SCRITTO DA: MARINA MIA - FABIO SCARPA - LIVIO BARBATO - ALESSANDRO CIVIERO - LIDIA POPOLANO

«Il destino siamo noi, con le nostre incertezze, con le nostre paure, ma solo nel riconoscerci possiamo scoprire chi siamo, perchè attraverso gli occhi degli altri possiamo ritrovare noi stessi. Scoprirò mai chi sei?».
Le sue parole profondamente vere la scuotevano nelle viscere, avrebbe voluto dirgli "Incontriamoci, vediamoci …" ma lui aveva l'arte di saper arrivare fino in fondo al suo essere e senza darle il tempo di rispondere affonda il colpo:
«Stai con me se non sai dove andare, lascia pure il mondo al suo grigiore».

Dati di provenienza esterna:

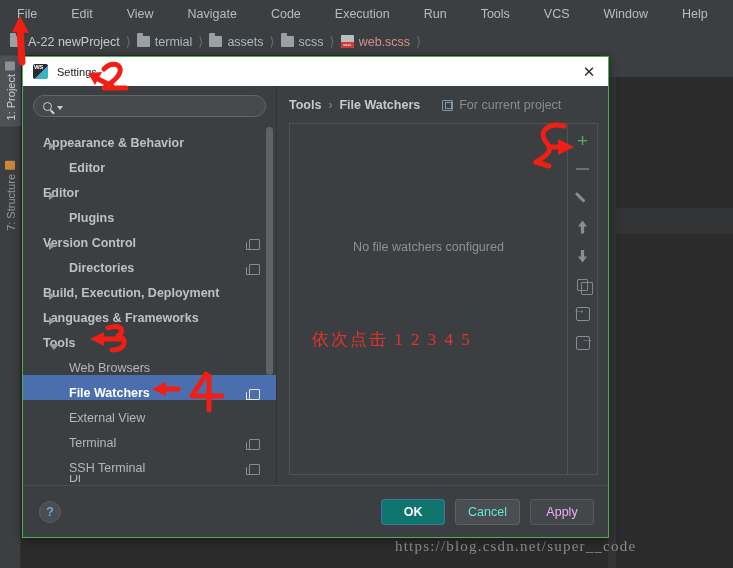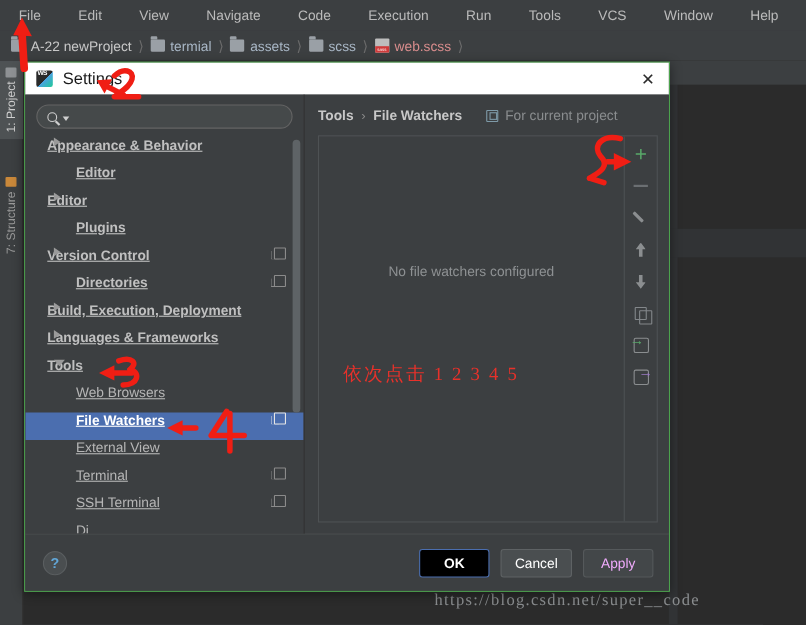"Settings" .dlg-title { font-size: 15px -> 11px }
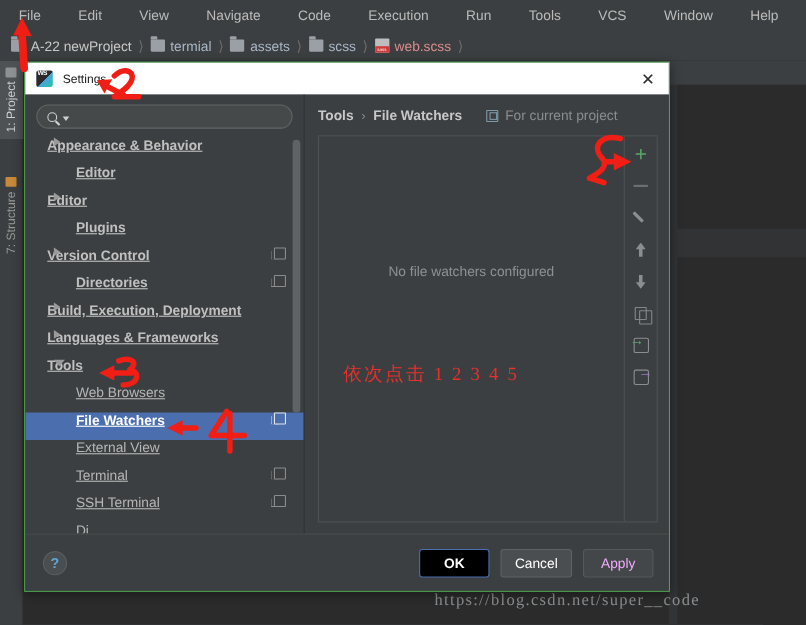"Appearance & Behavior" .tnode { align-items: flex-start -> flex-end; text-decoration: underline -> none }
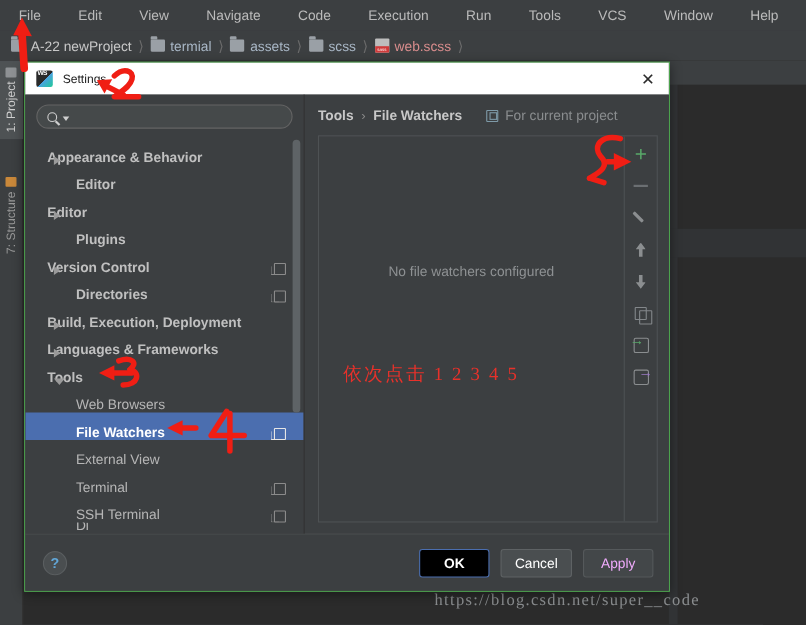"OK" .btn.primary { background: #000000 -> #0f766e }
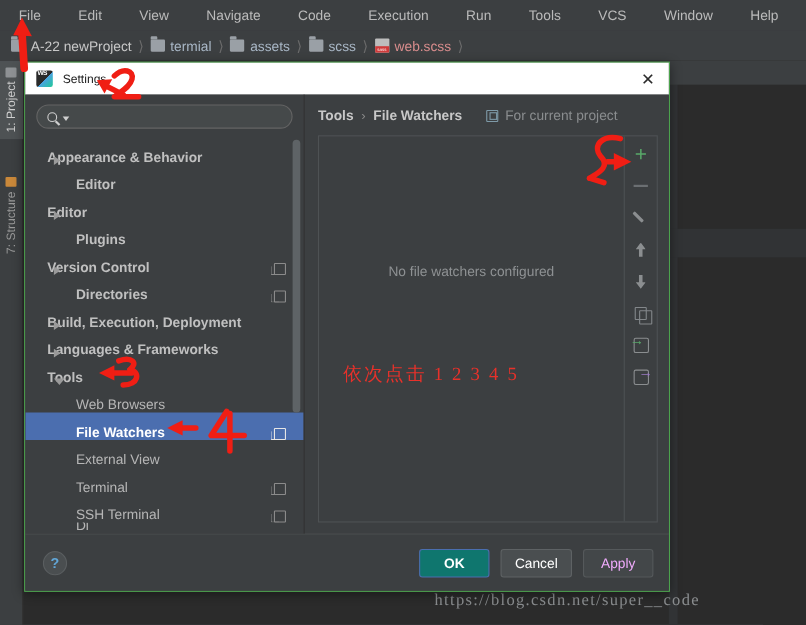"Cancel" .btn { color: #ffffff -> #5eead4 }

Elisa rimase in silenzio, mille pensieri senza parole e poi: «Non chiedere di più. La tua vita è già piena di tutto ciò che sei. Non hai bisogno di ritrovarti nei miei occhi o di sapere chi sono io, lasciamo che il destino porti a termine la sua corsa contro il tempo. Il nostro tempo è passato, riconoscerci oggi è stato solo un caso, un maledettissimo caso della vita!».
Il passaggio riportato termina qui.